# instantcake problems



## Cajun (Jan 7, 2002)

I posted this already at dvrupgrade.com's forums. thought i'd post it here too. Any help is appreciated.

I started the instantcake upgrade but it stopped. Here is what's on my screen:

Just hit <enter> and we will being baking your instantcake!
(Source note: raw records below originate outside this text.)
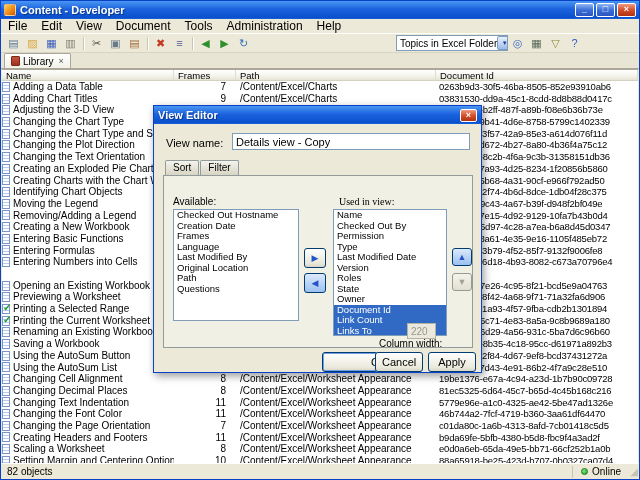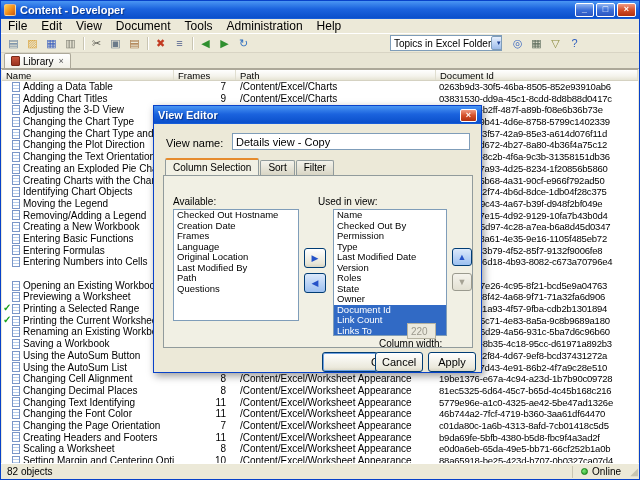"Topics in Excel Folder" .combo { margin: 0 6px -> 0 0 }
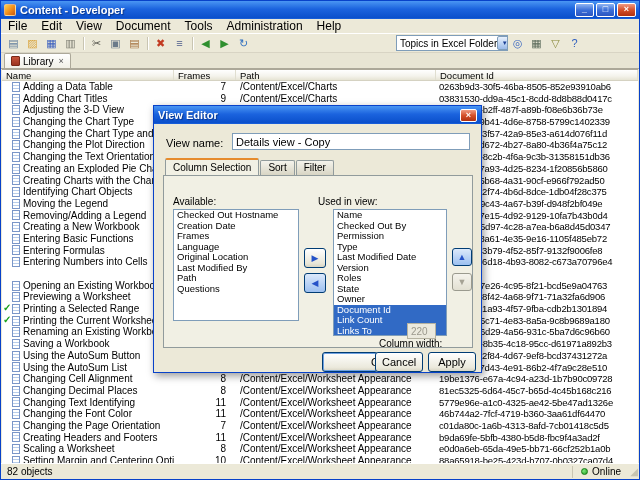"Adding a Data Table" .cell.c0 { padding-left: 10px -> 0 }
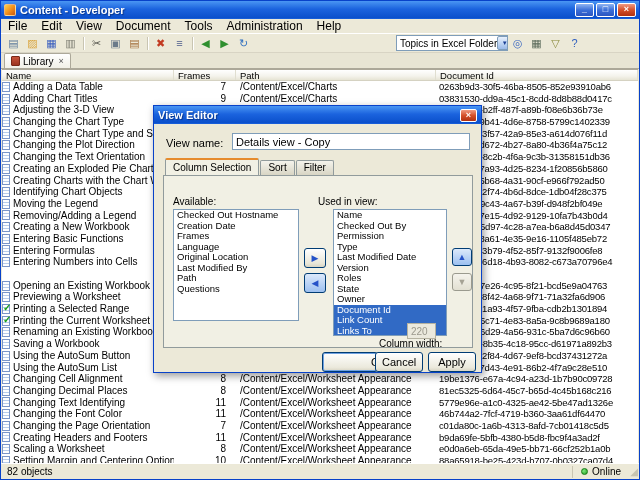"Column Selection" div.dtab { html: <div>Column Selection</div> -> none }
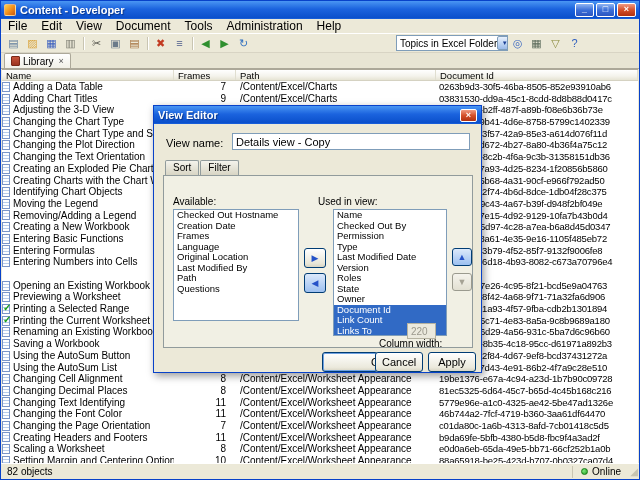"Used in view:" span.panel-label { font-family: none -> Liberation Serif, serif; left: 154px -> 175px }
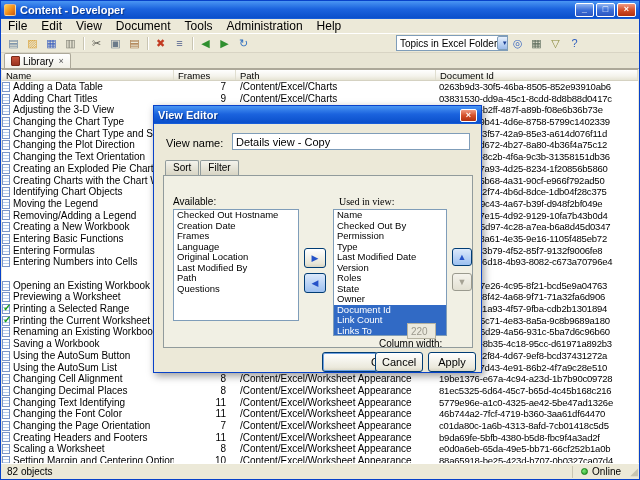"Original Location" div.lb-item { order: before "Last Modified By" -> after "Last Modified By" }
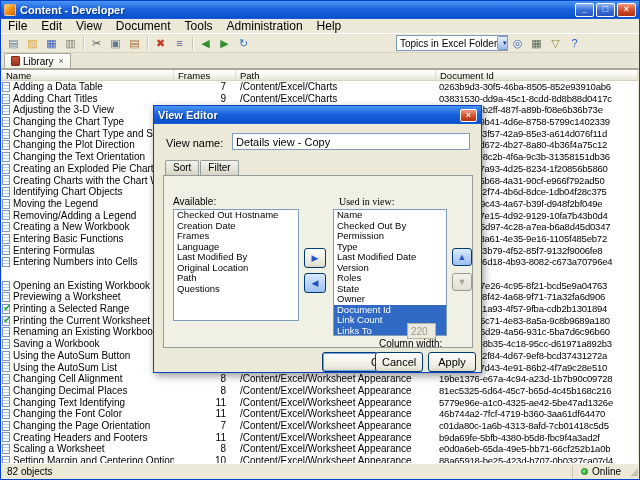"Changing Text Identifying" span.nametxt { text: Identifying -> Indentation }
mount: wrong fs type, bad option, bad superblock on /dev/hdd or too many mounted file systems
/etc/rc.d/rc S: /cdrom/live/bin/ptvbake
no such file or director
/#

I hit enter and nothing happens.

My setup:
Win XP Pro
AMD A64
1gb RAM
HD trying to install instantcake on: MAXTOR DIAMONDMAX 21 500GB PATA


----------



## Cajun (Jan 7, 2002)

OK..I seemed to have gotten past my original problem (see above) but now I've got a new error message:

/dev/hdc: read only file system
restore failed: unable to open destination device for writing

Cannot continue - processing aborted

this is a brand new HD...not formatted. do they come from the factory as read only?


----------



## IminMs (Sep 10, 2006)

Make sure that hdc(the primary of the ide cable) is the drive with instantcake and hdd(secondary postion) is the new drive.


----------



## rbtravis (Aug 9, 2005)

the CDROM should be the primary slave, the new drive( the one to be instantcaked) should be the secondary master. set the bios to boot from the CDROM first. Make sure the CDROM drive is jumpered as slave and the new hard disk is jumpered as master w/o slave present.


----------



## Cajun (Jan 7, 2002)

Finally got everything hooked up correctly and jumpered etc.

Now enjoy 562 wonderful TiVO hours.

Thanks for everybody's help


----------